Censure, délit d’opinion : la dérive liberticide du pouvoir

par Laurent Herblay
mardi 27 janvier 2015

Si les 17 morts du début d’année ont engendré un vaste rassemblement patriote de défense des valeurs de la République, il a également charié des réactions assez répugnantes, et certaines ont été sanctionnées par de la prison ferme. Sans être partisan du laisser-faire, n’est-ce pas aller trop loin ?

Menaces sur la liberté d’expression ?
 
En Arabie Saoudite, un blogueur, Raef Badaoui, a été « condamné à 10 ans de prison et 1000 coups de fouet pour ‘insulte à l’islam’ », sur 20 semaines, les 50 premiers lui ayant été donnés le 9 janvier devant une mosquée. En France, quelques jours après le massacre de Charlie Hebdo, un homme « a été condamné à six mois de prison ferme par le tribunal correctionnel de Bourgoin-Jallieu  » pour avoir crié à des policiers : « Ils ont tué Charlie, moi j’ai bien rigolé. Par le passé ils ont déjà tué Ben Laden, Saddam Hussein, Mohamed Merah et de nombreux frères  ». Il a été « jugé en comparution immédiate pour ‘apologie directe et publique d’acte terroriste  ». Et cela s’ajoute au projet de loi voté en septembre.
 
En effet, Bernard Cazeneuve avait fait voter un projet de loi de « lutte contre le terrorisme  ». Pour le Point, « l’article 9 prévoit le blocage des sites internet par l’exécutif, sans décision préalable du pouvoir judiciaire : une mesure contre laquelle il avait voté lorsqu’il était député et que l’UMP l’avait proposée en 2010. Cette mesure était soutenue par les groupes PS, UMP, UDI ou encore SRC, illustrant bien l’éternel fantasme de contrôle d’internet qui rassemble droite et gauche, dans un consensus plus que perturbant  ». Il est assez frappant de noter que ce projet est passé dans une relative discétion médiatique, au point que je l’avais raté. Il faut également noter l’alerte lancée par Laurent Mauduit de Mediapart sur une disposition de la loi Macron qui protégerait le monde des affaires des enquêtes journalistes.
 
Contradictions liberticides

Bien sûr, les mesures prises en France restent, heureusement, très éloignées de celles qui sont prises en Arabie Saoudite, mais l’horreur des massacres commis ne doit pas nous empêcher de prendre du recul sur ces mesures ou ces décisions prises trop rapidement pour permettre un débat. Le mouvement du 11 janvier était l’expression de notre attachement à la liberté d’expression. Et si je ne crois pas qu’on puisse absolument tout dire, la récente décision de justice et cette loi me semblent contradictoires avec les valeurs de la République et ce que nous avons exprimé il y a un peu plus de deux semaines. Est-il normal d’envoyer en prison un homme uniquement pour ce qu’il a dit ?
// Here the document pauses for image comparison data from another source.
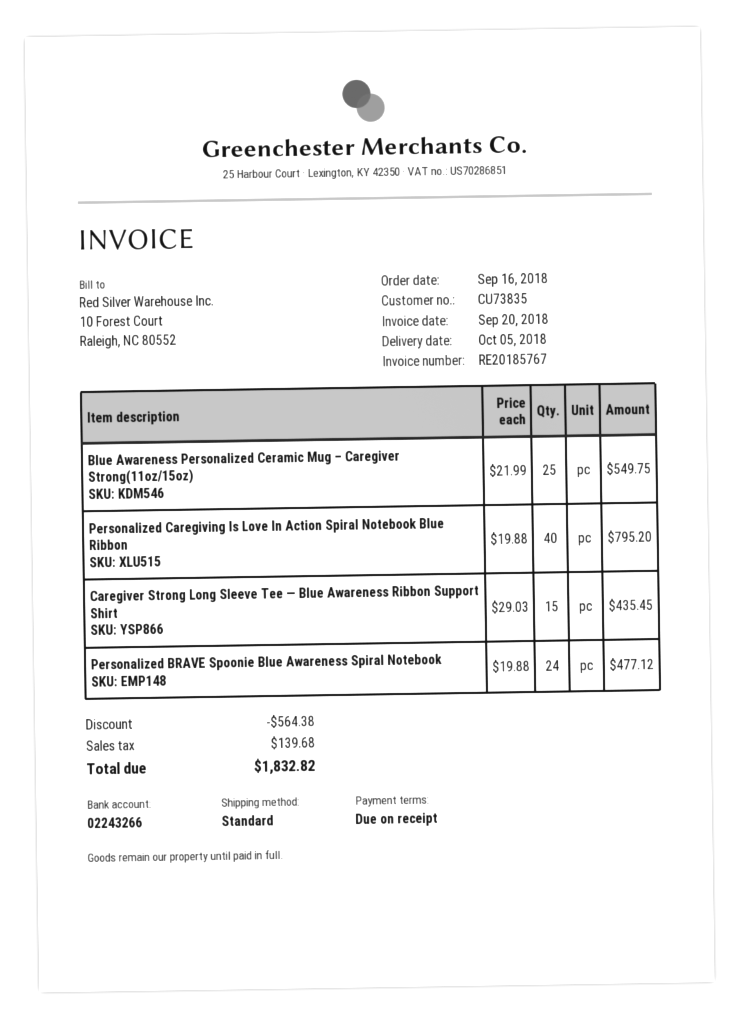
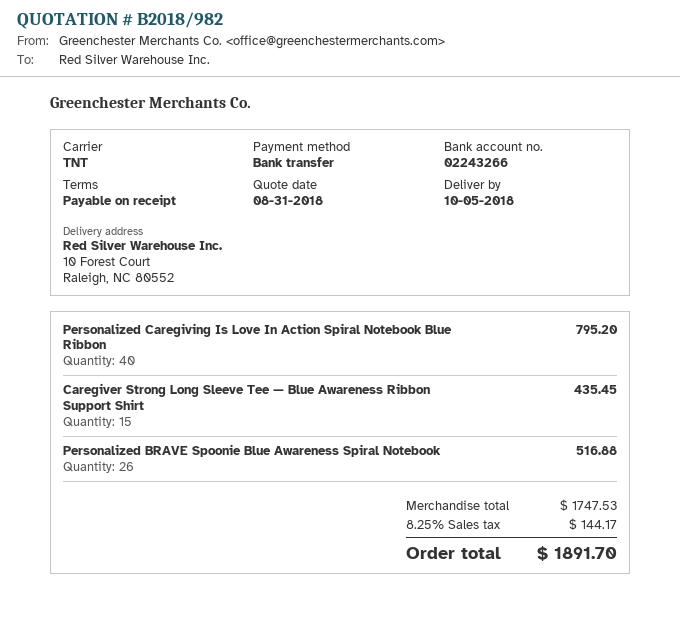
shipping method: standard -> TNT
Blue Awareness Personalized Ceramic Mug – Caregiver Strong(11oz/15oz): 25 for 549.75 -> none
Personalized BRAVE Spoonie Blue Awareness Spiral Notebook: 24 for 477.12 -> 26 for 516.88
discount: 564.38 -> none
tax: 139.68 -> 144.17
total: 1832.82 -> 1891.70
Comme je préfère qu’un journal puisse faire une couverture qui offense certaines croyances, j’ai du mal à me dire que des propos, aussi horribles soient-ils, méritent la prison ferme. Une amende ou des travaux d’intérêt général, sans doute, mais la prison me semble disproportionné pour ce qui n’est qu’une parole. Ne versons-nous pas dans un penchant totalitaire, certes moins fort qu’à Riyad, mais quand même dans la veine de ceux qui ont tué à Charlie Hebdo, comme les Etats-Unis après le 11 septembre ? Bien sûr, une société peut mettre des limites, mais de la prison ferme pour une opinion ou une censure menée comme dans les dictatures ne sont-elles pas de graves erreurs ?
 
Si je critique généralement le laisser-faire, ici, j’ai l’impression que le gouvernement, comme l’UMP et la majorité de notre classe politique, tombent dans le côté obscur de sa remise en cause, par des mesures dont l’inspiration me semble trop familière avec les pratiques des régimes autoritaires.